Survivors of the violence reported the arbitrary killing of civilians, looting, rape and torture by Congolese troops. They also reported that the soldiers were driving vehicles provided to them by Anvil Mining.
A United Nations investigation found that the Canadian-Australian company logistically and financially supported the military action against Kilwa. The UN mission and later investigative work revealed that Anvil had provided the perpetrators of the killings, who were operating under orders to “shoot anything that moved,” with drivers, vehicles and supplies, and even transported soldiers on its chartered planes.
Bill Turner, then-CEO of Anvil Mining, admitted that the army “requested assistance from Anvil for transportation” and that his company “provided that transportation.”[2]
The Canadian general manager of Anvil’s Congo operations was prosecuted and cleared of charges in a trial that was widely condemned as an injustice by numerous organizations, including the UN.
Meanwhile, both the Québec Court of Appeal and the Supreme Court of Canada refused to hear the case and said that survivors needed to sue the company in Congo or Australia, despite the fact that Anvil was headquartered in Montréal and its largest shareholders were Vancouver-based mining company First Quantum Minerals and the Canadian Pension Plan.
In response to the ruling, Matt Eisenbrandt of the Canadian Association Against Impunity stated,
“It is unacceptable that…victims are still unable to hold Canadian companies accountable in Canadian courts, for their alleged involvement in serious human rights violations committed abroad. We look forward to a time when Canadian companies are held responsible for their actions.”
Adèle Mwayuma, whose two sons were killed during the Kilwa massacre, stated that Canada’s refusal to hear the case was “another rebuff for the families who have suffered so much and struggled so long to have this case heard.”[3]

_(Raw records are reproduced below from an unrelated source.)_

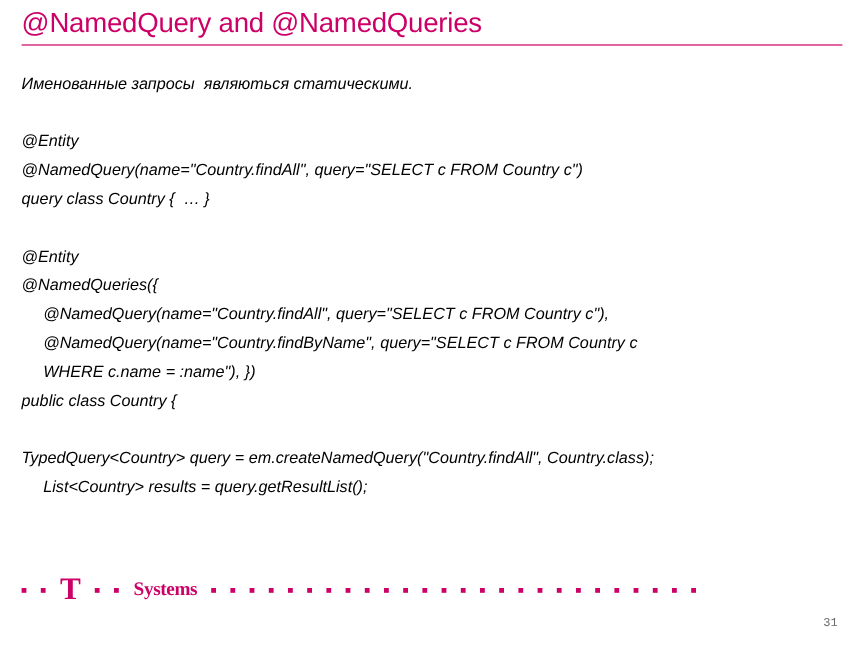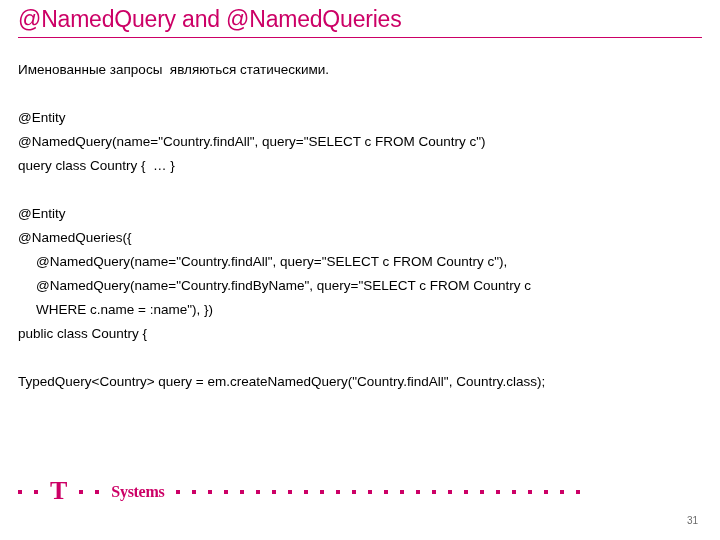"Именованные запросы являються" .body-area { font-style: none -> italic }
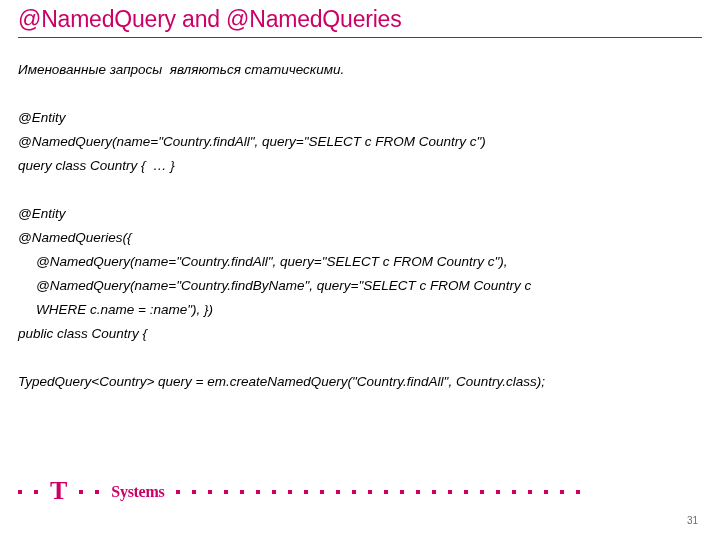"List<Country> results =" div.line { html: none -> <div>List&lt;Country&gt; results = query.getResultList();</div> }
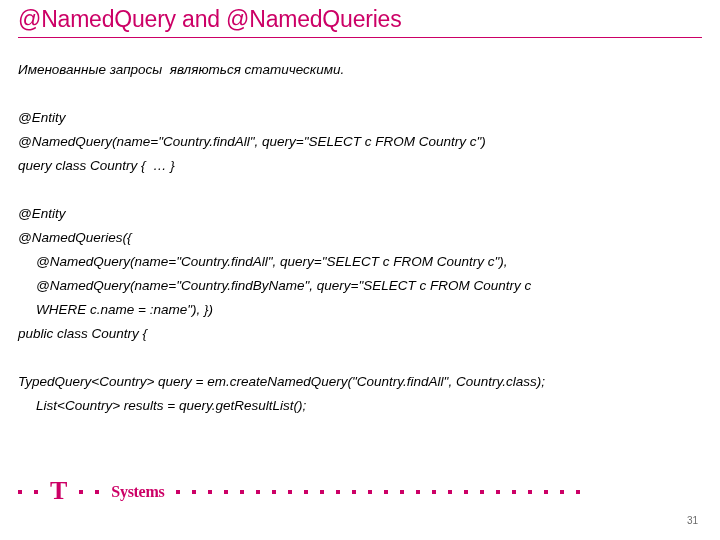"31" .page-number { font-family: Liberation Sans, sans-serif -> Liberation Mono, monospace }
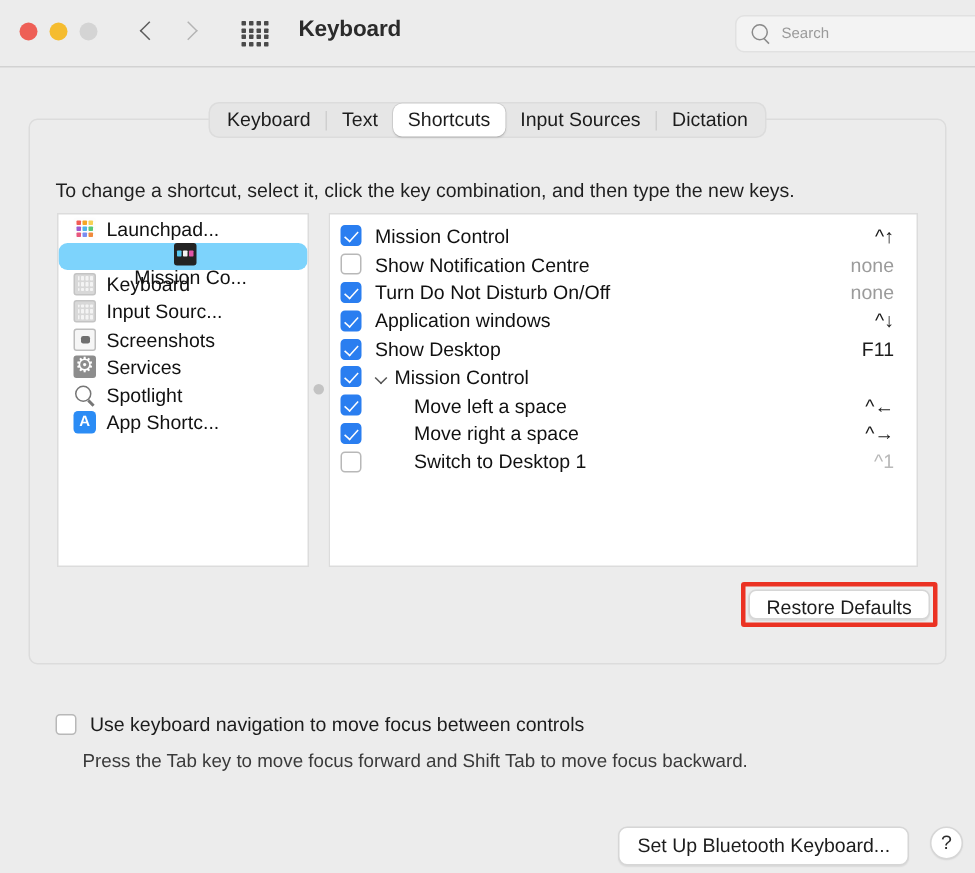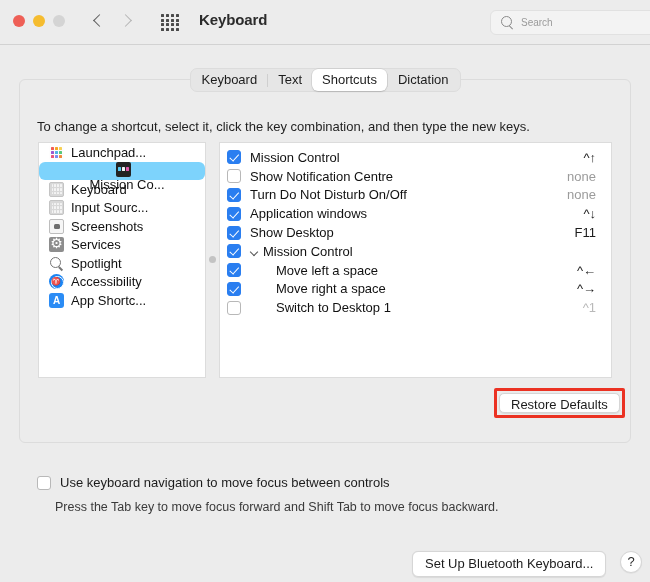"Input Sources" span.tab { html: none -> <span>Input Sources</span> }
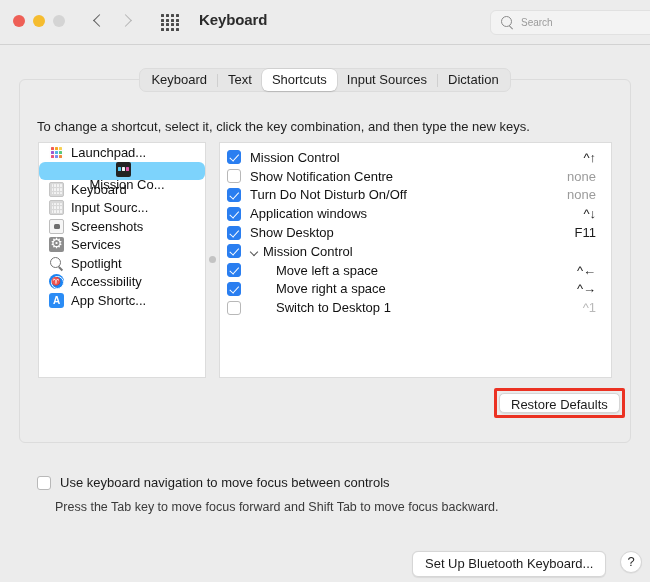"Accessibility" div.cat-row { html: <div> <span></span> <span>Accessibility</span> </div> -> none }
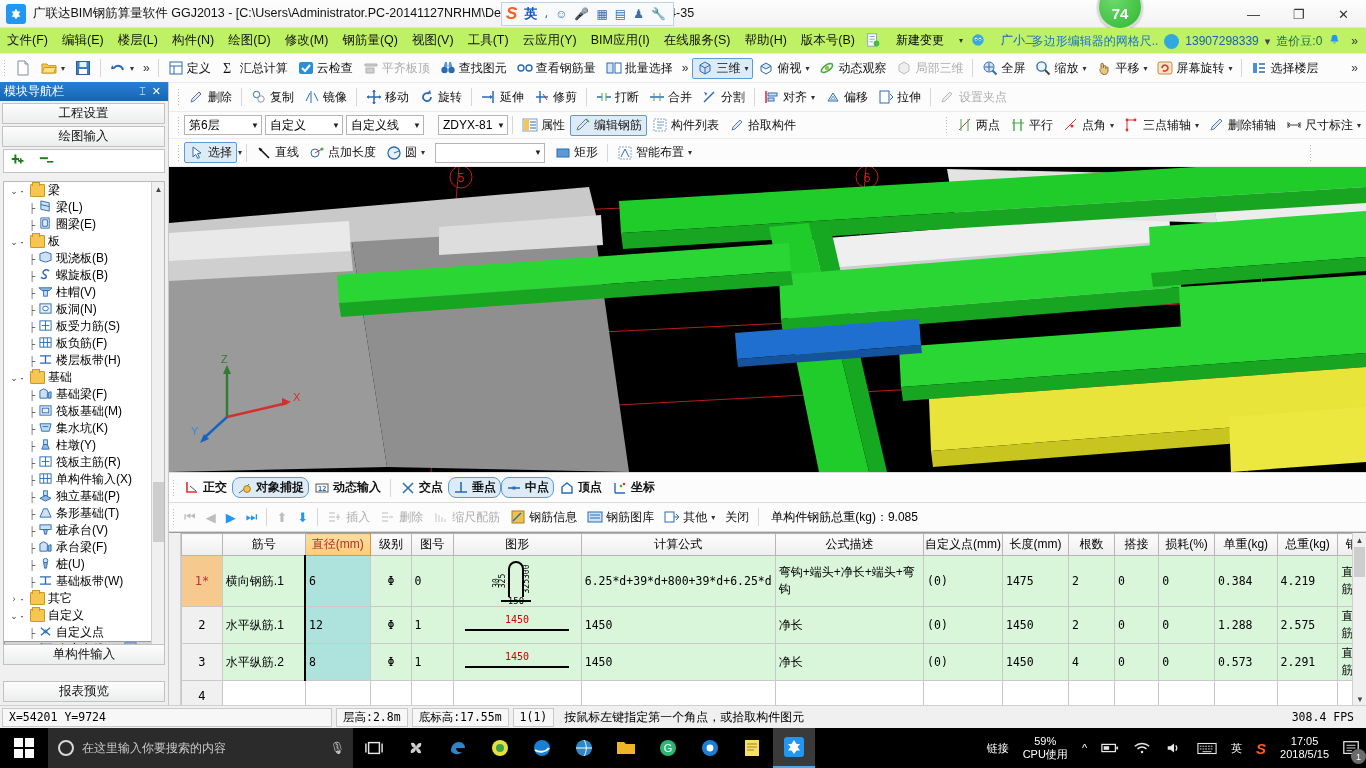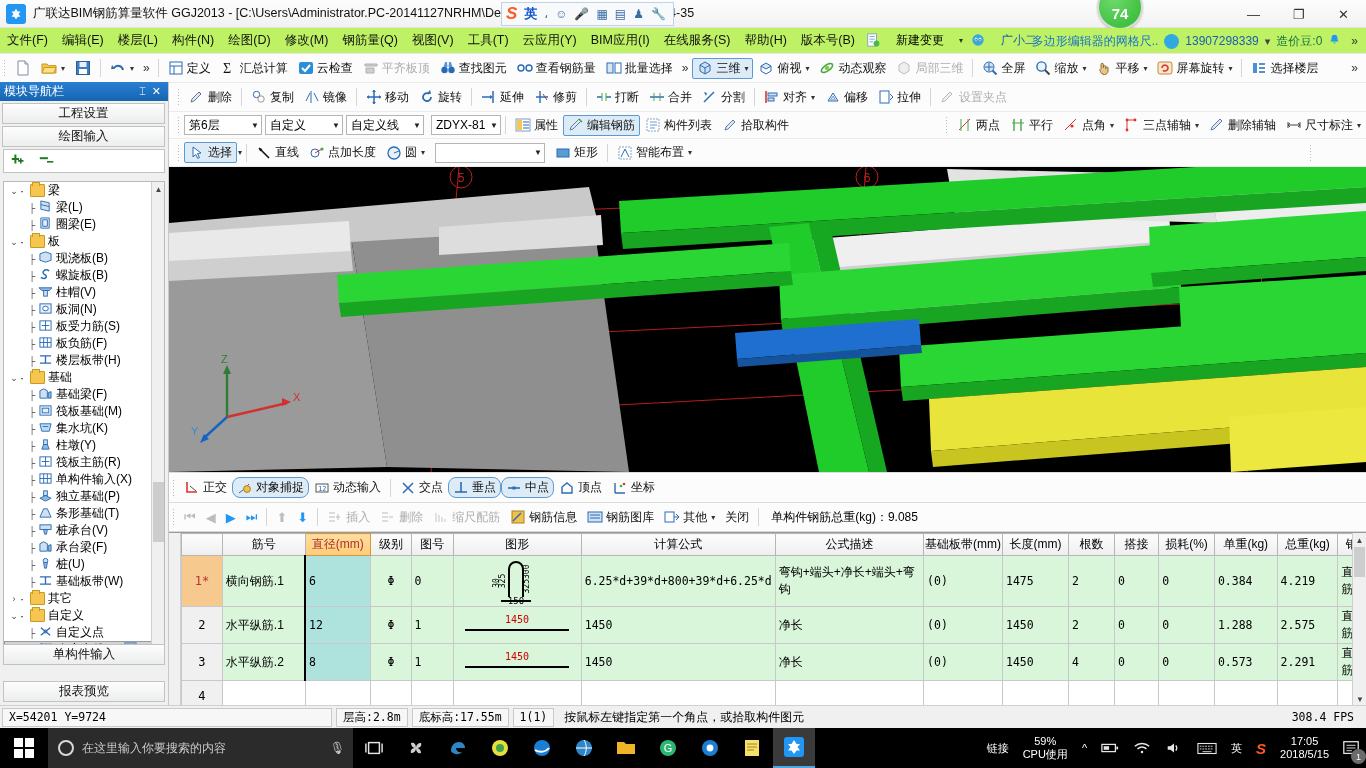"ZDYX-81" div.combo { margin-left: 7px -> 14px }
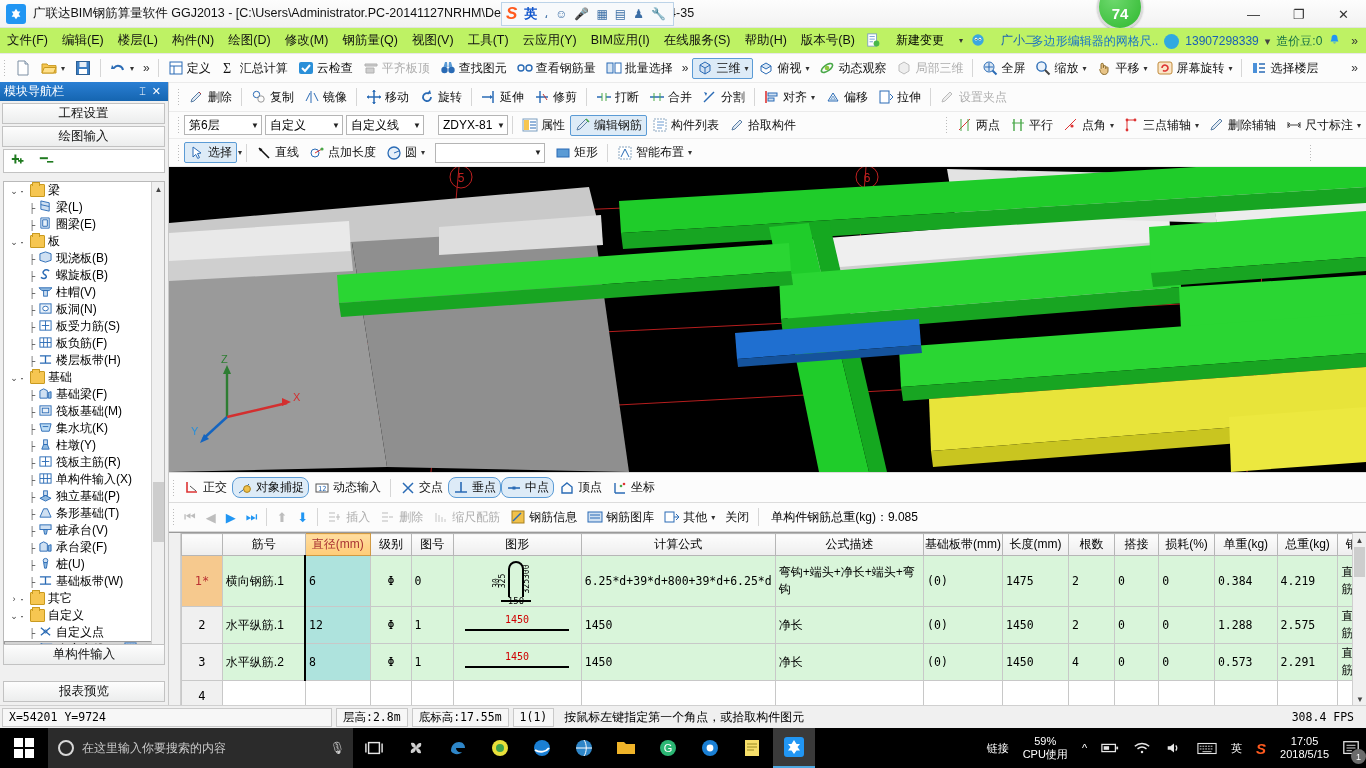"正交" .snapbar .tbtn { font-weight: none -> bold }
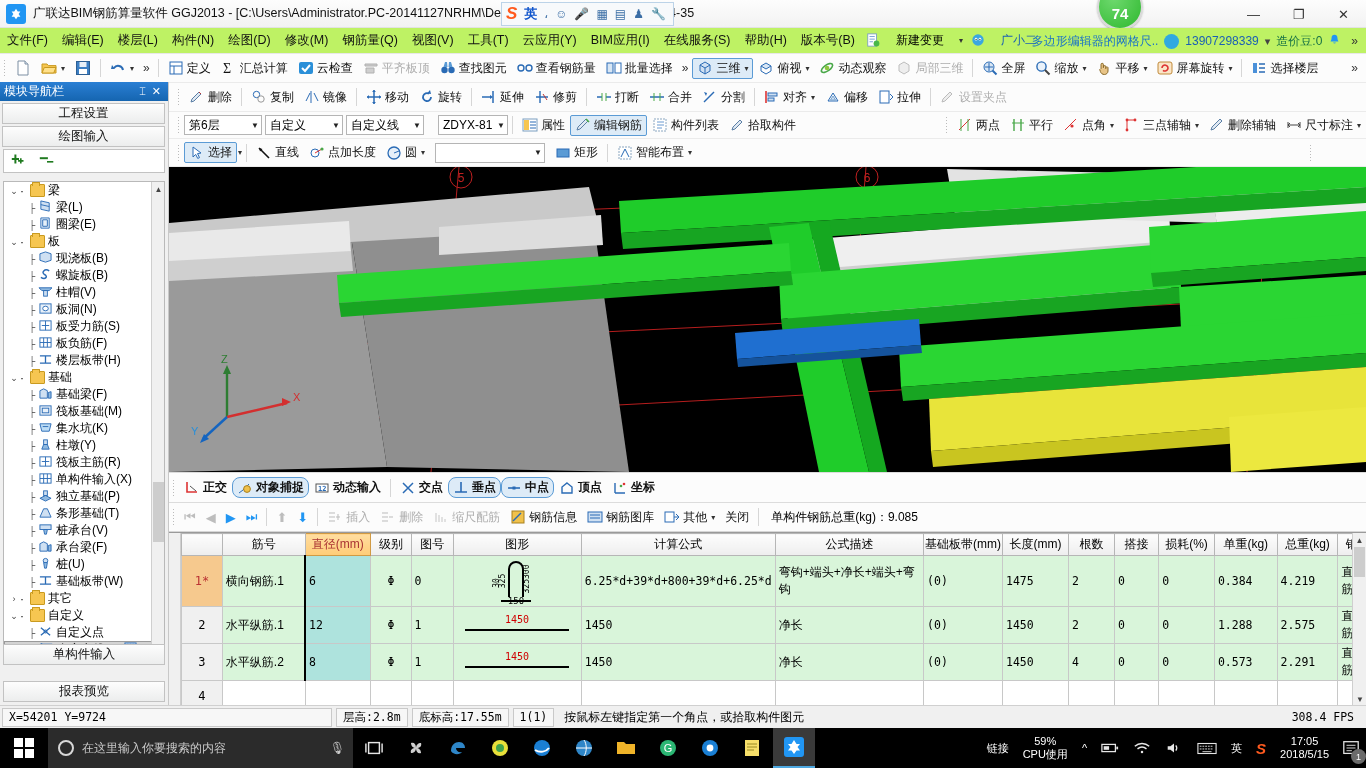"基础板带(mm)" th { text: 基础板带 -> 自定义点 }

The Canadian government’s refusal to hold Canada-based companies responsible for their abuses abroad is part and parcel of the mechanisms by which Canadian imperialism operates.
In Congo specifically, Canada has historically cooperated with more forceful imperialist powers, including the United States, to create an investment climate that is friendly to multinational business.
In Western media, much has been made of China’s increasing investment in critical Congolese minerals, a trend which the Biden administration has identified as a “U.S. supply chain concern”—however, to focus simply on China’s ownership of mineral resources in the region would belie the reality that, in relation to its size, Canadian mining capital has historically held far more weight in Africa.[4]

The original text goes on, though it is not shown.